_Given entries_.
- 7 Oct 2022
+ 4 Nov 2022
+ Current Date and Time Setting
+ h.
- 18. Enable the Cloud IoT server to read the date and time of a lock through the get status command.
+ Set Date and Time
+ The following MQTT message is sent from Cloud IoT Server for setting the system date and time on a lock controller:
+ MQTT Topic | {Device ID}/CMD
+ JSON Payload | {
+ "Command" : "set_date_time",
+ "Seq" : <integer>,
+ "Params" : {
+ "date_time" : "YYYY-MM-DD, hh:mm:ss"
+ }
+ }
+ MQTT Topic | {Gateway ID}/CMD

* * *

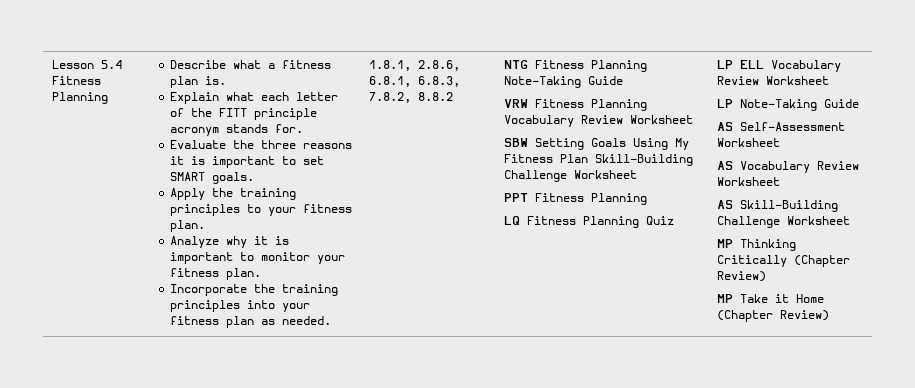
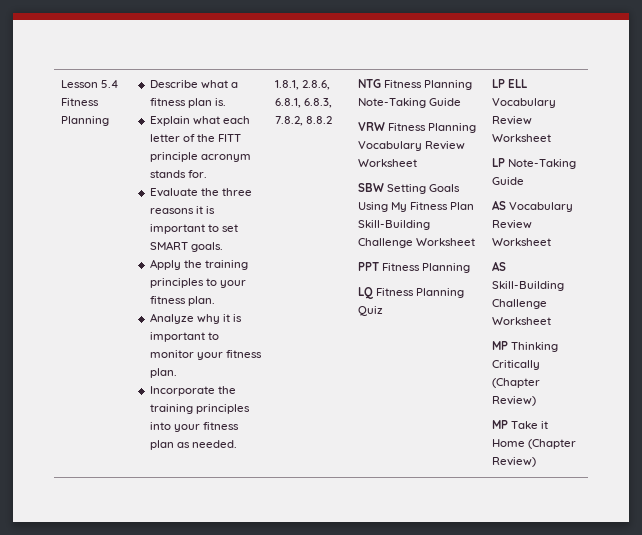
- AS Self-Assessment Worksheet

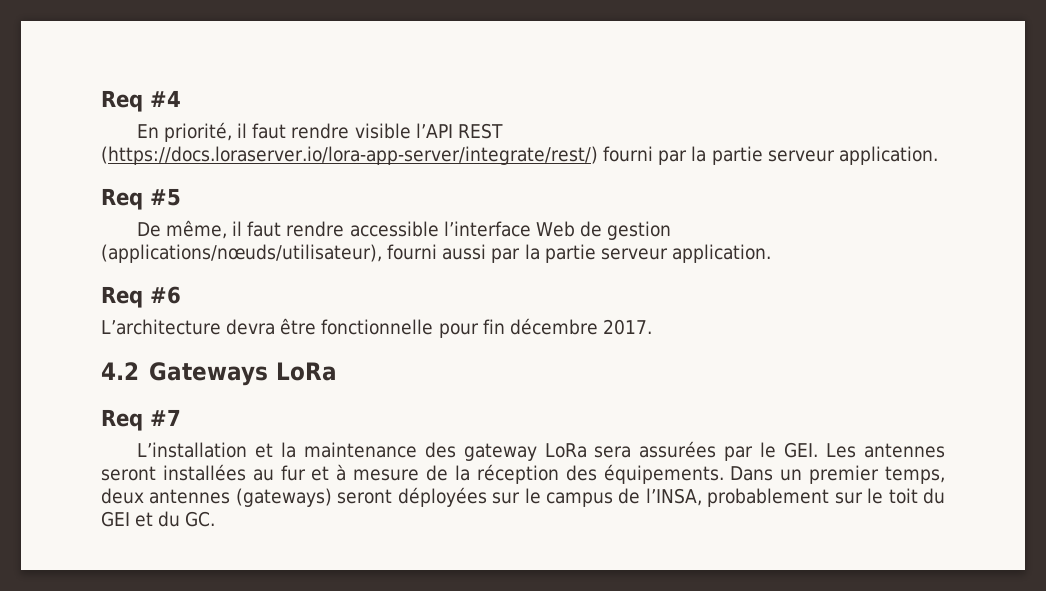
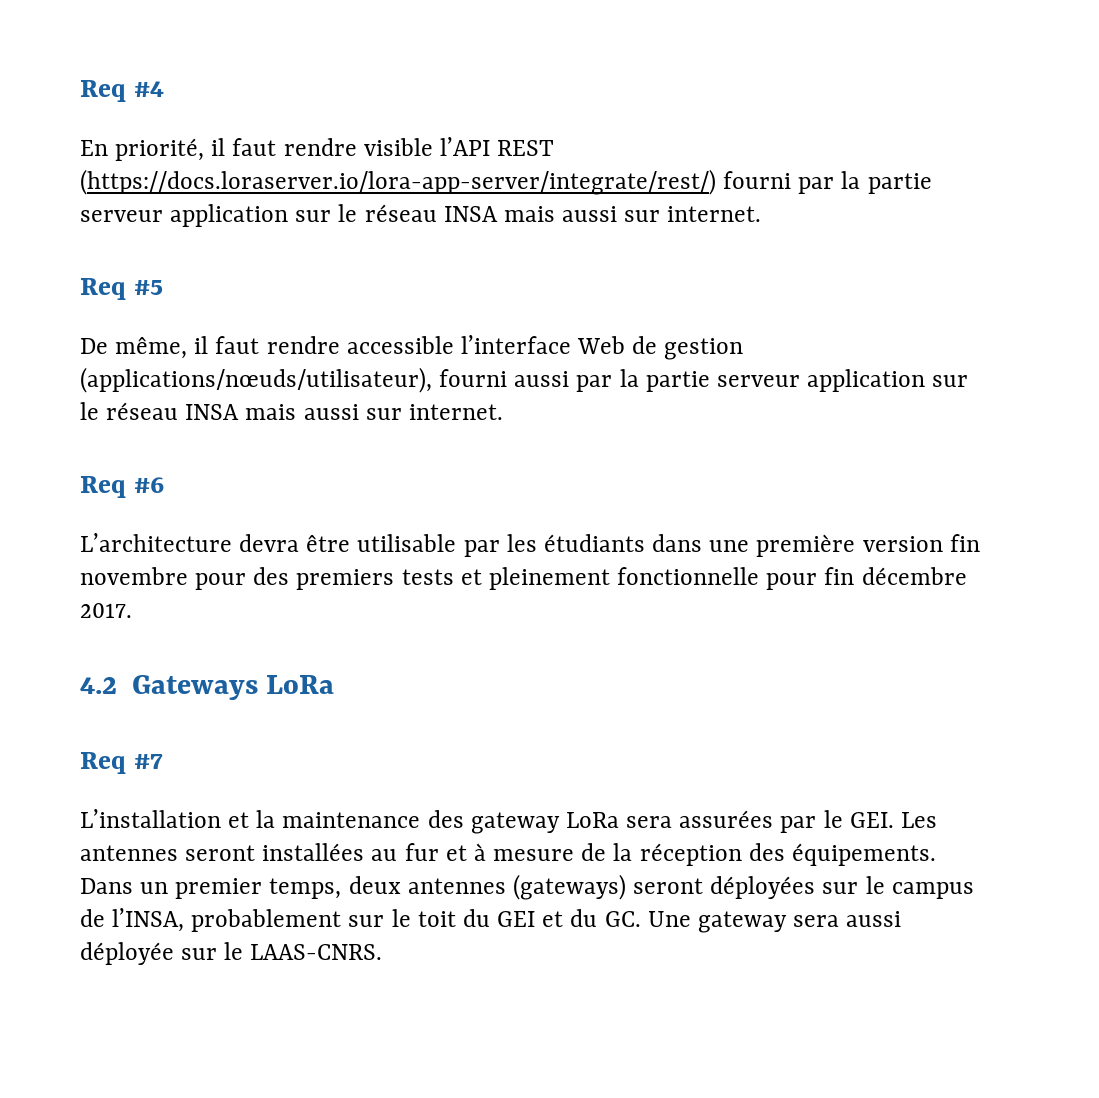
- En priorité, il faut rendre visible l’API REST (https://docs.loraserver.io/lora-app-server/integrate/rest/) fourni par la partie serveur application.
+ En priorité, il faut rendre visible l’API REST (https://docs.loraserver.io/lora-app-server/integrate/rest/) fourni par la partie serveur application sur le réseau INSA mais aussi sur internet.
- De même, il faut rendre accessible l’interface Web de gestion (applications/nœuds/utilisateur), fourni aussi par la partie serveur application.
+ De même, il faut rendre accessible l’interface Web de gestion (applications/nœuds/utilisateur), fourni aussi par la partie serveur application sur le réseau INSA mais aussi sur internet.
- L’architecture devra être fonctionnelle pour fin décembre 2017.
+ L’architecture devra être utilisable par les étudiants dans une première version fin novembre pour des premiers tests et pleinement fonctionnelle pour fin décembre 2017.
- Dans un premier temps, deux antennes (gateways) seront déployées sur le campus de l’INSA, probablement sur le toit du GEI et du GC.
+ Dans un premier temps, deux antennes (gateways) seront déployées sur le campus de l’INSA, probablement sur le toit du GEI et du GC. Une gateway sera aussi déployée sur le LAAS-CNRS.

---

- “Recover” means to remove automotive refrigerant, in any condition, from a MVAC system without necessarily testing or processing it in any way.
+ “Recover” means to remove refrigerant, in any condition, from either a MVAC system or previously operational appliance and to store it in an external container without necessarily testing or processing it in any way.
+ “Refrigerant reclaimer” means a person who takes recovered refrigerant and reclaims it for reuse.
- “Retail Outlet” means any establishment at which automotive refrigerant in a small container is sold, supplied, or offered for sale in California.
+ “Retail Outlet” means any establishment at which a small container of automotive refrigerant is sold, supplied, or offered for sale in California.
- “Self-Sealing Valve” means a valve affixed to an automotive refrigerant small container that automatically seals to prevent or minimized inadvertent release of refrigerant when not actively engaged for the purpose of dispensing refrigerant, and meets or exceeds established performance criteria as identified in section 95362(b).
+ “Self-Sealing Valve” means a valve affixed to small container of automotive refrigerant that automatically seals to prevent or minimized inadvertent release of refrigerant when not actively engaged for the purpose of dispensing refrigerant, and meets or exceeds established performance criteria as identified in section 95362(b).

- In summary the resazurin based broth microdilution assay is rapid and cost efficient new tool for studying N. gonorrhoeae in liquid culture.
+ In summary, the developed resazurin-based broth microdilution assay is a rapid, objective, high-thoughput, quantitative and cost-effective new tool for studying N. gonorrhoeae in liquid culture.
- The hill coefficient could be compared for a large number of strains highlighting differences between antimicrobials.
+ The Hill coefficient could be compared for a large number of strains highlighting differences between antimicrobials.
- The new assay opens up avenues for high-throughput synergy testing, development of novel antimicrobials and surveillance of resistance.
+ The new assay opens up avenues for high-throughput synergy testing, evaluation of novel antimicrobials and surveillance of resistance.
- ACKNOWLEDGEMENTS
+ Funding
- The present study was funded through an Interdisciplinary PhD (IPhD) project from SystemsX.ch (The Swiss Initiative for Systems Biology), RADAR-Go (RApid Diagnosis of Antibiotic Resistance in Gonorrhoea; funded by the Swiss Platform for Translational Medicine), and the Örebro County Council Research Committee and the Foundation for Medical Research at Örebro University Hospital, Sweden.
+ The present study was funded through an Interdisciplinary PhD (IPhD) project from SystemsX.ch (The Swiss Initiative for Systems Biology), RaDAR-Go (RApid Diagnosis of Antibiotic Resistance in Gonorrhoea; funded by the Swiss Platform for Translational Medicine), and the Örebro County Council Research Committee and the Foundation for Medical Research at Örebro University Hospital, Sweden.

_About this exercise_. Go through the material and select each line with the string "number" in it.

_Response_.
- The hill coefficient could be compared for a large number of strains highlighting differences between antimicrobials.
+ The Hill coefficient could be compared for a large number of strains highlighting differences between antimicrobials.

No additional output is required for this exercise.